(Exercise description)
Find, in the records below, the line that contains "padding-left: 12px ->" and the line that contains "background: #3b82f6 ->". Copy those two lines and everything between them exactly, but not the pictures.

(Available data)
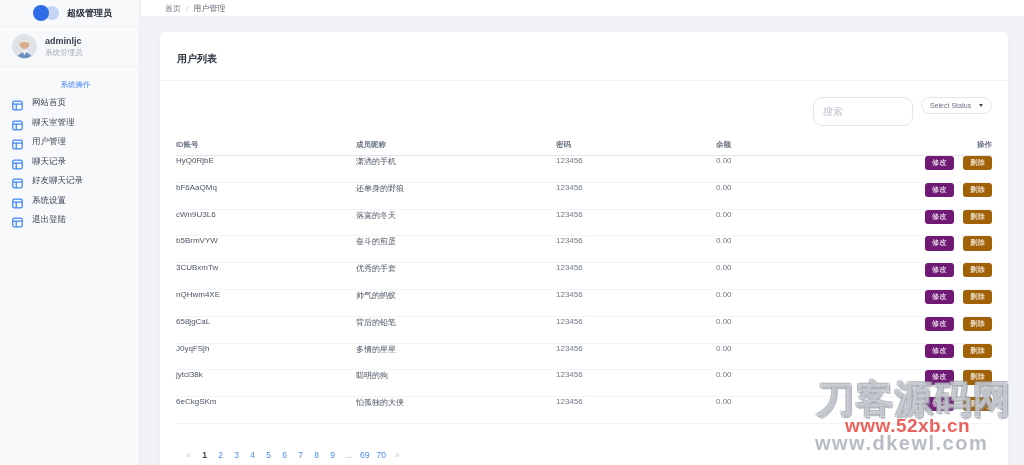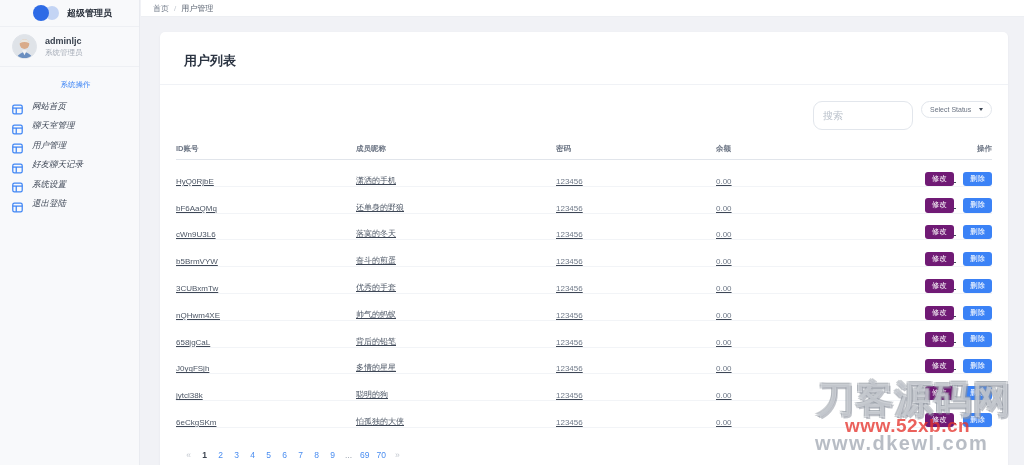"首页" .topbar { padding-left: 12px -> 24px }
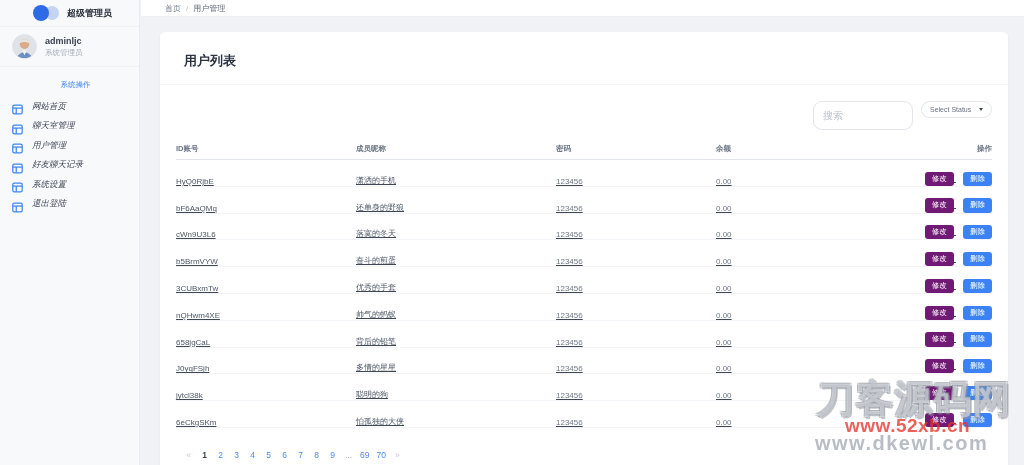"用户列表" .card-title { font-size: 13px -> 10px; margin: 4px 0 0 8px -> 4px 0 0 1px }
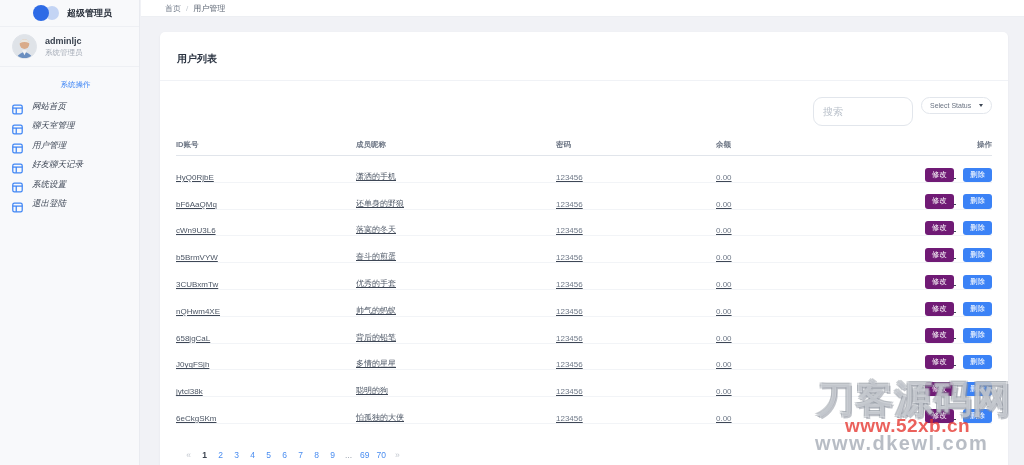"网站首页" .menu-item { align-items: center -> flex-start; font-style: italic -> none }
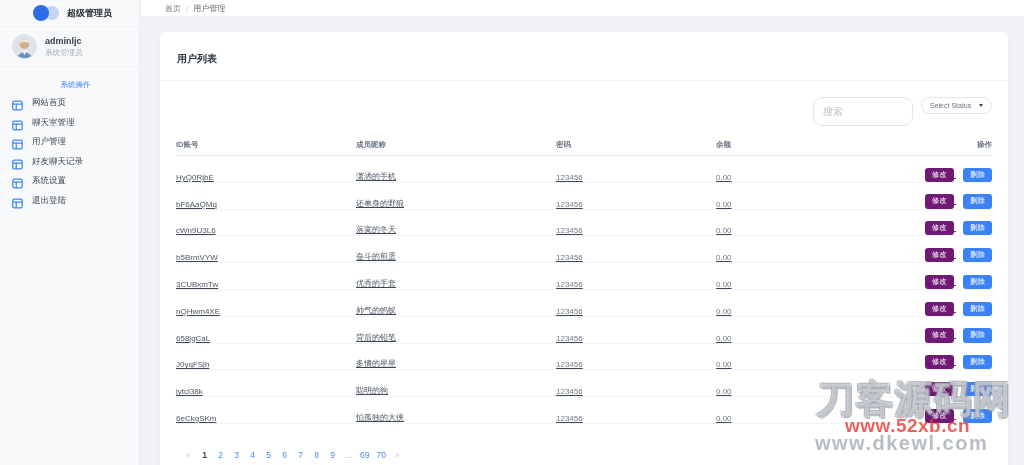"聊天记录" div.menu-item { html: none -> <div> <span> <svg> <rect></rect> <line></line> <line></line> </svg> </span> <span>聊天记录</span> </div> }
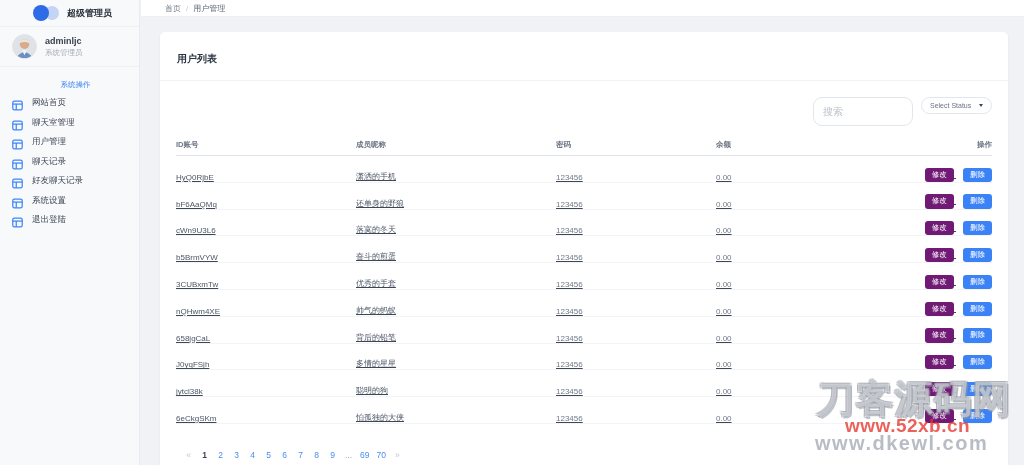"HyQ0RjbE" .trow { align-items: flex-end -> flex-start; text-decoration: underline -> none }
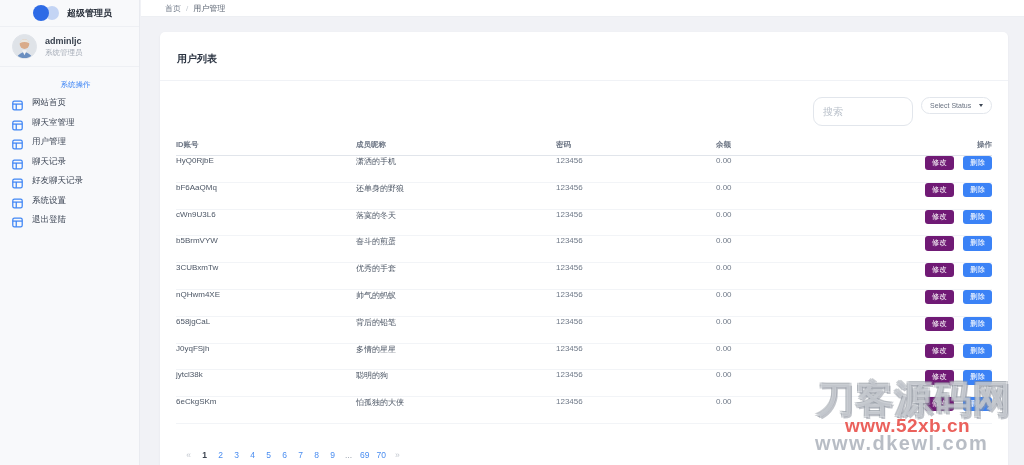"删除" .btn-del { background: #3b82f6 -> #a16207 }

--

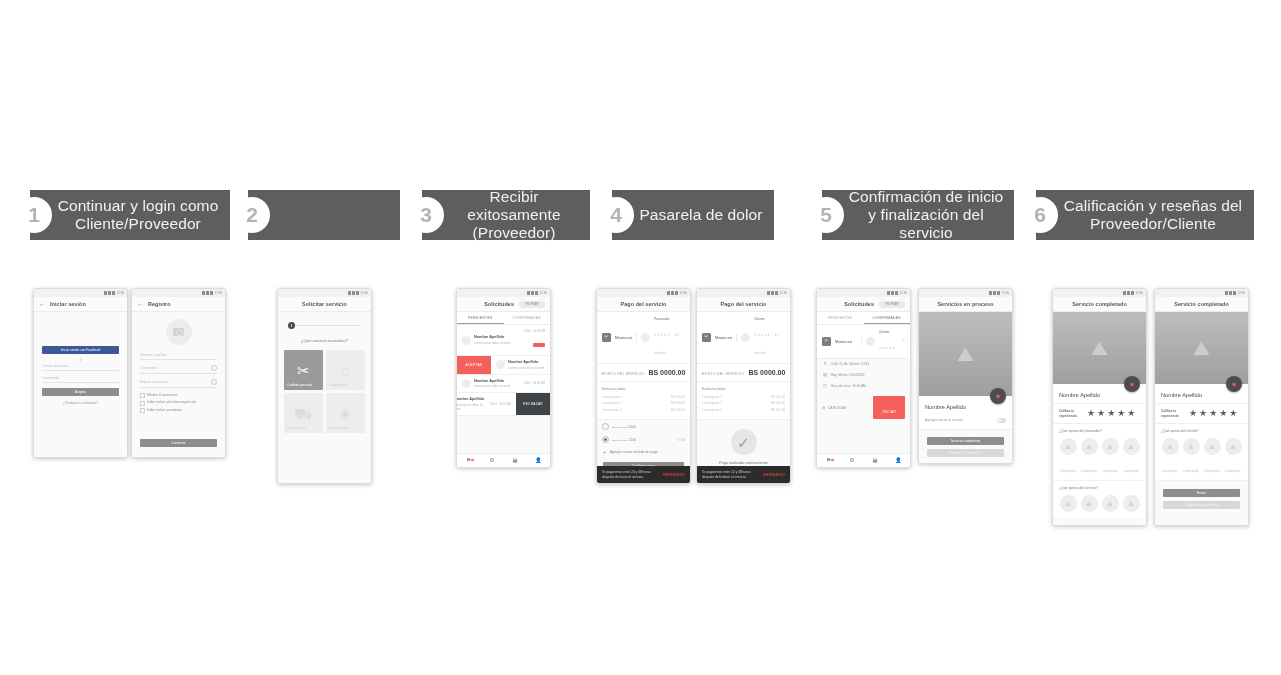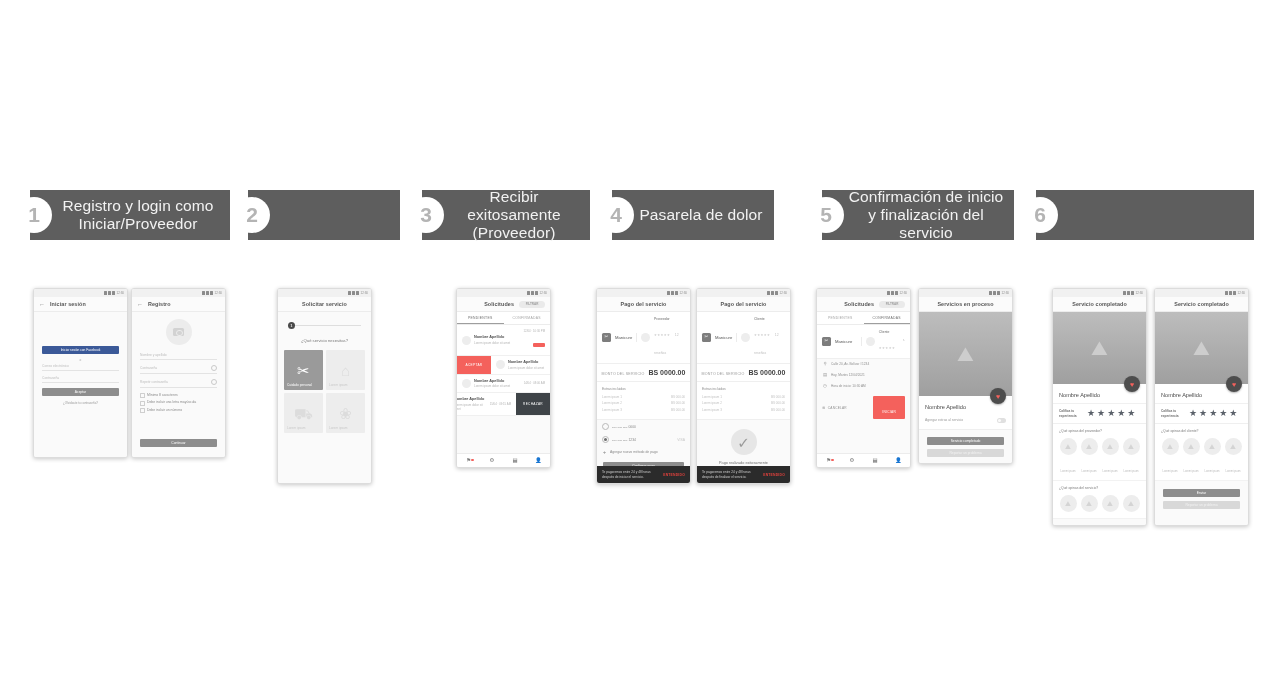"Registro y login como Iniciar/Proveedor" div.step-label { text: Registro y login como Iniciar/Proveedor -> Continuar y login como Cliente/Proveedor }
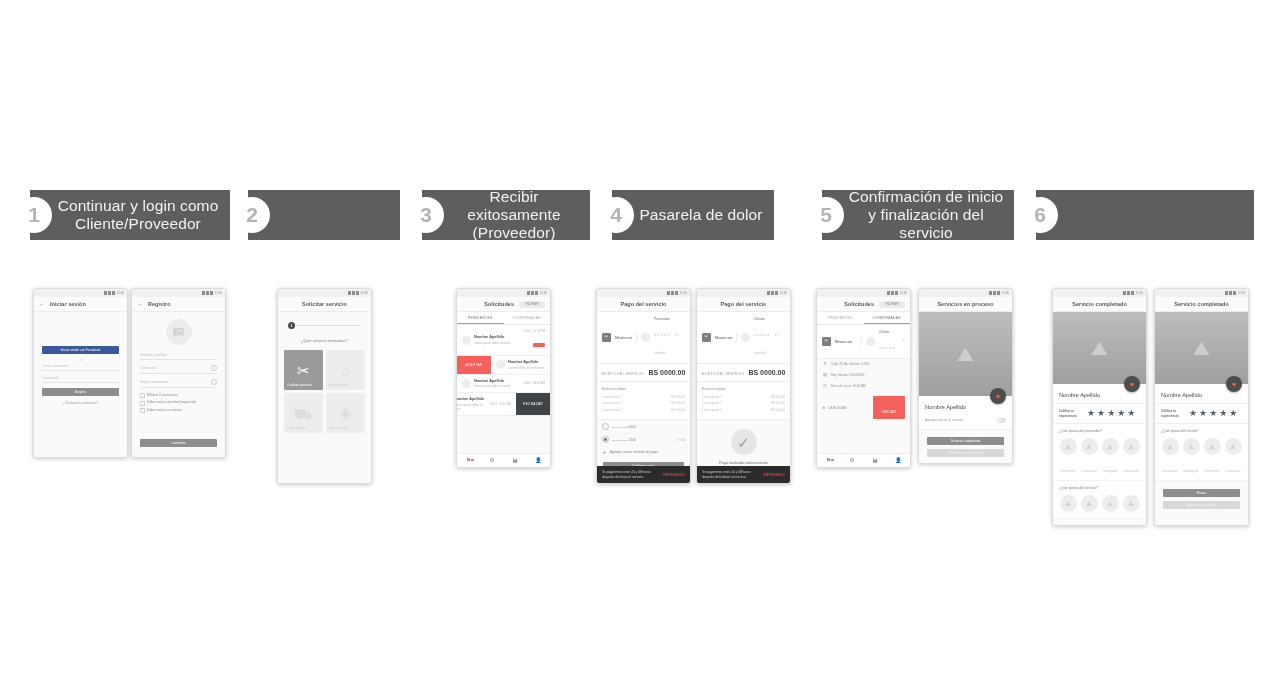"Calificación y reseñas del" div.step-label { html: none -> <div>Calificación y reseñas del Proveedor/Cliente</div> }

(Expected answer)
"首页" .topbar { padding-left: 12px -> 24px }
"用户列表" .card-title { font-size: 13px -> 10px; margin: 4px 0 0 8px -> 4px 0 0 1px }
"网站首页" .menu-item { align-items: center -> flex-start; font-style: italic -> none }
"聊天记录" div.menu-item { html: none -> <div> <span> <svg> <rect></rect> <line></line> <line></line> </svg> </span> <span>聊天记录</span> </div> }
"HyQ0RjbE" .trow { align-items: flex-end -> flex-start; text-decoration: underline -> none }
"删除" .btn-del { background: #3b82f6 -> #a16207 }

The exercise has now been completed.